In [1]:
import torch
import torch.nn.functional as F

In [2]:
# Helper
class Sampler:
    """
    Sampler base class
    """
    def __call__(self, logits):
        raise NotImplementedError

# Greedy Sampling

Greedy sampling (also called greedy decoding) selects the most probable next token at each step in the sequence generation — no randomness, just the top choice every time.

In [3]:
class GreedySampler(Sampler):
    def __call__(self, logits):
        return logits.argmax(dim=-1)

In [4]:
# Test
sampler = GreedySampler()
vocabulary = list(set("abcdefghijklmnopqrstuvwxyz."))
logits = torch.randn(1, 27)
next_token_id = sampler(logits)
next_token = vocabulary[next_token_id.item()]
print(f"{next_token = }")

next_token = 'f'


# Temperature Sampling

Temperature sampling is a technique used in language model sampling to control the randomness (or confidence) of token selection by scaling the logits before applying softmax.

$$
\text{scaled logits}_i = \frac{u_i}{T}
$$

$$
P(x_i = V_l \mid x_{1:i-1}) = \frac{\exp\left( \frac{u_l}{T} \right)}{\sum_{j} \exp\left( \frac{u_j}{T} \right)}
$$

where:
- $u_j$: Logit for token $j$
- $T$: Temperature
- $V_l$: Vocabulary token at index $l$
- $P(x_i = V_l \mid x_{1:i-1})$ is probability that the next token is vocabulary token $V_l$, given the sequence so far.

---

When $\text{temperature} = 0$ the sampling is treated as greedy sampling.

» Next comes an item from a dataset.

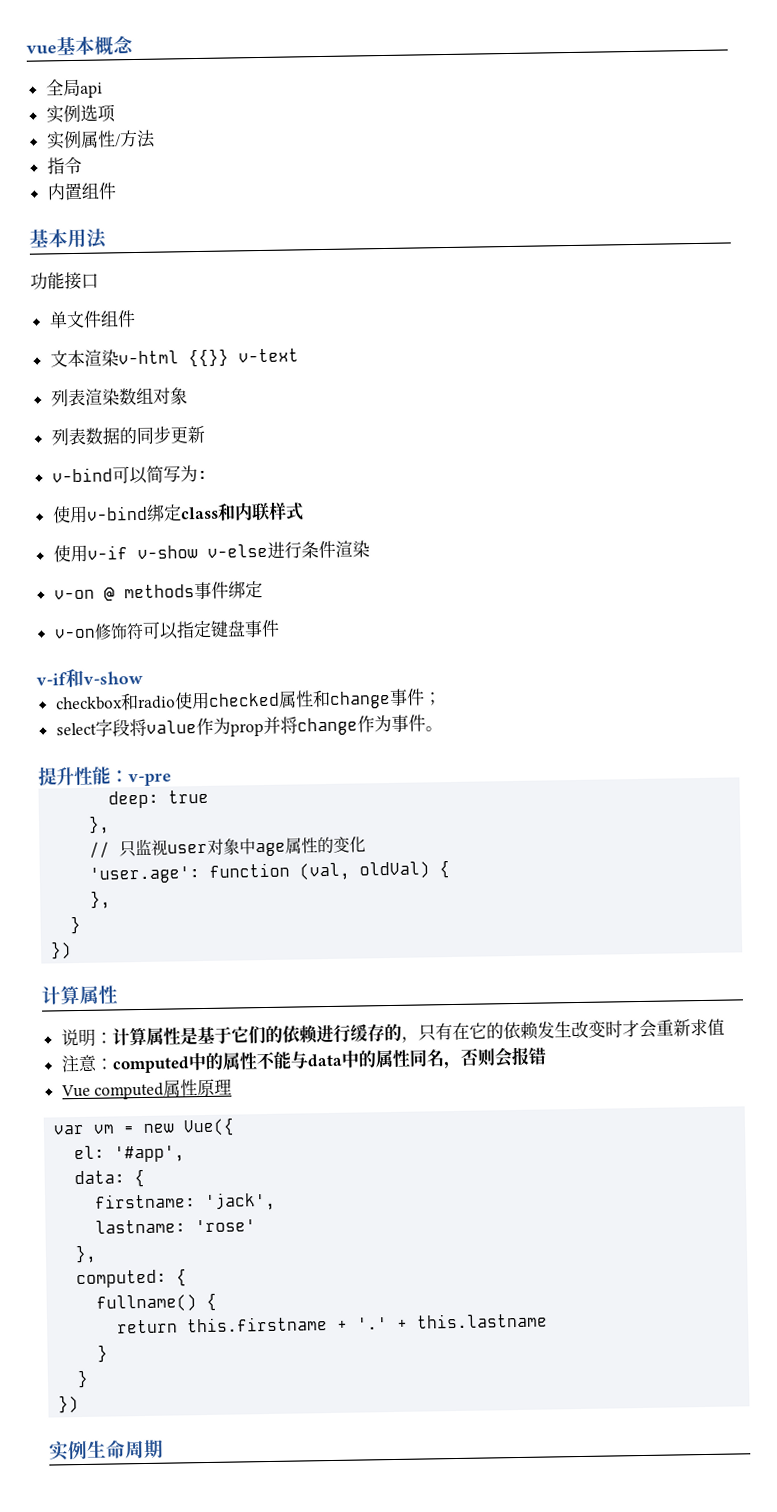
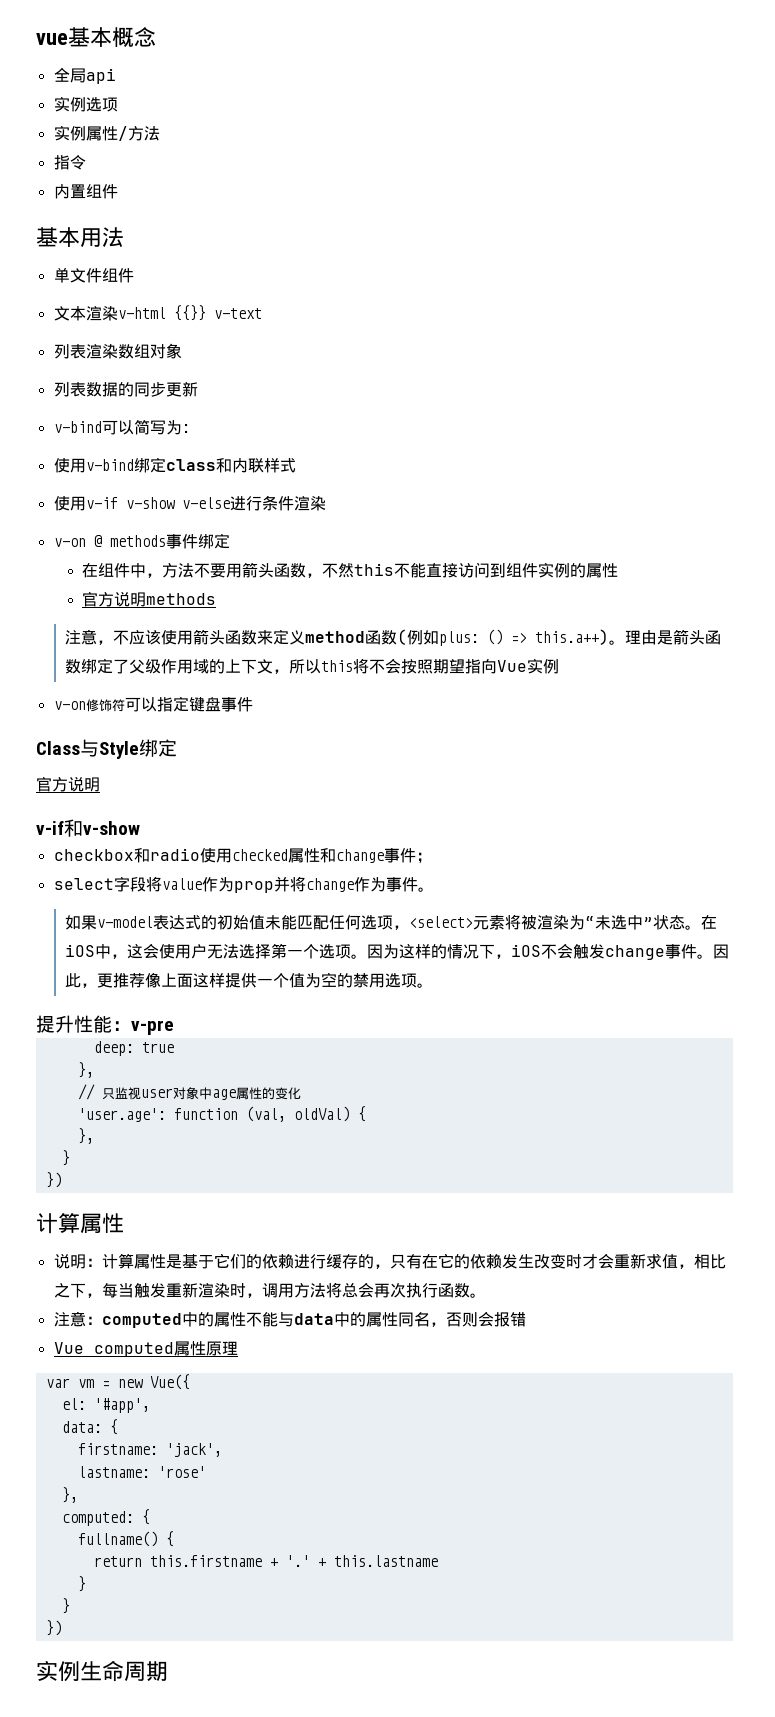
[30,271,99,291] // 功能接口 -> (124, 237) none
(263, 590) none -> [82,562,619,578] [82,591,217,607] [64,629,721,646] [64,658,559,674] // 在组件中，方法不要用箭头函数，不然this不能直接访问到组件实例的属性 // 官方说明methods // 注意，不应该使用箭头函数来定义method函数(例如plus: () => this.a++)。理由是箭头函数绑定了父级作用域的上下文，所以this将不会按照期望指向Vue实例
(280, 628) none -> [36,739,177,759] [36,776,100,792] // Class与Style绑定 // 官方说明
(443, 729) none -> [64,914,717,930] [64,943,729,960] [64,972,433,988] // 如果v-model表达式的初始值未能匹配任何选项，<select>元素将被渲染为“未选中”状态。在iOS中，这会使用户无法选择第一个选项。因为这样的情况下，iOS不会触发change事件。因此，更推荐像上面这样提供一个值为空的禁用选项。
(725, 1027) none -> [677,1254,726,1269] [53,1282,486,1298] ，相比之下，每当触发重新渲染时，调用方法将总会再次执行函数。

As $T \to 0$, the scaled logits $\frac{u_i}{T}$ become very large for the maximum logit $u_{max}$ and relatively much smaller for others. This causes the softmax distribution to concentrate all probability mass on the token with the highest logit:

$$
\lim_{T \to 0} \text{softmax}\left(\frac{u}{T}\right) = \text{one-hot vector at } \arg\max_i u_i
$$

Therefore, sampling from this distribution is equivalent to choosing the token with the highest logit, which is exactly greedy sampling. In practice, since dividing by zero is undefined and numerically unstable, return the $\arg\max$ when $T = 0$.


In [5]:
class TemperatureSampler(Sampler):
    def __init__(self, temperature=1):
        self.temperature = temperature

    def __call__(self, logits):
        if self.temperature == 0:
            # Greedy sampling
            return logits.argmax(dim=-1)

        # Scale logits
        scaled_logits = logits / self.temperature

        # Convert to probabilities
        probs = F.softmax(scaled_logits, dim=-1)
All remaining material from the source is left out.